Microsoft multiplie les partenariats afin de déployer ses applications dans l’univers d’Android. Il est ainsi, depuis la sortie des Galaxy S6 et Galaxy S6 edge, présent sur les terminaux de Samsung, lesquels préembarquent Skype, OneNote ainsi que OneDrive. Redmond est également partenaire de CyanogenOS, qui préfère Bing en moteur de recherche par défaut à Google et compte prochainement intégrer Cortana à son OS, et propose un nombre exponentiel d’applications à ses couleurs sur le Play Store.
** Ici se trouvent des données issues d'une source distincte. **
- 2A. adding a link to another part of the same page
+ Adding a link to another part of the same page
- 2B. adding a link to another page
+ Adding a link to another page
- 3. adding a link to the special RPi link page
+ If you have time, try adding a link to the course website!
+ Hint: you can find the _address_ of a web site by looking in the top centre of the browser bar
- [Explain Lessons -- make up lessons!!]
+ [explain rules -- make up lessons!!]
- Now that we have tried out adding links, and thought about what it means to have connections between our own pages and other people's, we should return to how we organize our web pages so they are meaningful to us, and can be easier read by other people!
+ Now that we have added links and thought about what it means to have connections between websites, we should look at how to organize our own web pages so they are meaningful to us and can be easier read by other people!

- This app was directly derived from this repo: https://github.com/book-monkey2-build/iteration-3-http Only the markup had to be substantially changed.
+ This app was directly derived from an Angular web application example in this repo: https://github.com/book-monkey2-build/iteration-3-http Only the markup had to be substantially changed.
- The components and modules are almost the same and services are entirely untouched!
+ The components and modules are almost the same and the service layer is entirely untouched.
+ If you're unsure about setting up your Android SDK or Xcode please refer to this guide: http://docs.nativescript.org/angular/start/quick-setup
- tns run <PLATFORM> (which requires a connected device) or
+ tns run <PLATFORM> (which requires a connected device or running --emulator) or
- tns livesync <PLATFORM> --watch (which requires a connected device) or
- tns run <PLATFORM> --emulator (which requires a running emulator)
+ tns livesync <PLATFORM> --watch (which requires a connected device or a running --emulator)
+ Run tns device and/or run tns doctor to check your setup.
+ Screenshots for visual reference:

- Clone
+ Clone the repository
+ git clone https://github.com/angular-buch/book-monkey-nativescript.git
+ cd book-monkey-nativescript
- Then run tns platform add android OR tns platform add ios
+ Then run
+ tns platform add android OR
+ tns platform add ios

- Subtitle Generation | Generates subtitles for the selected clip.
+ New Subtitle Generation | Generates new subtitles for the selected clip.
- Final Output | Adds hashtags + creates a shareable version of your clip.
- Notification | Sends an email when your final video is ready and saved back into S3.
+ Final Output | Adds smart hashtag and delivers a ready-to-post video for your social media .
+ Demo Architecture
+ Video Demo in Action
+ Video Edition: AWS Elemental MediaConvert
Bref, c’est bien une stratégie du cheval de Troie que choisit Microsoft pour attirer les mobinautes vers ses services et, pourquoi pas, vers ses produits.

En parallèle, Microsoft cherche aussi à enterrer la hache de guerre dans le cadre de la bataille des brevets qui grève le monde des nouvelles technologies, comme celui de la mobilité. On l’a ainsi vu passer un accord hier avec Google, suivi aujourd’hui d’un partenariat avec Asus. Dans une communication commune avec son homologue taïwanaise, la marque américaine indique avoir conclu un accord de licence, qui inclut notamment « les téléphones et tablettes Asus basés sur Android, ainsi que les logiciels, terminaux et services Microsoft ».

Un moyen de s’éviter de coûteux procès pour violation de brevets et le paiement de royalties pour Asus, qui mise actuellement sur un lancement de produits en masse à l’international pour gagner en visibilité et en parts de marché. On l’a ainsi vu lancer une flopée de Zenfone (2) en Europe, qui y rencontrent d’ailleurs un succès notable. Pour Microsoft également, l’affaire et juteuse, puisque Microsoft précise bien que l’accord inclut « la préinstallation par Asus des services de productivité Microsoft Office sur des smartphones et tablettes Asus sous Android ». Un partenaire de plus pour Microsoft, qui semble plus déterminé que jamais à appliquer sa stratégie d’intégration de ses services auprès des principaux acteurs de la mobilité.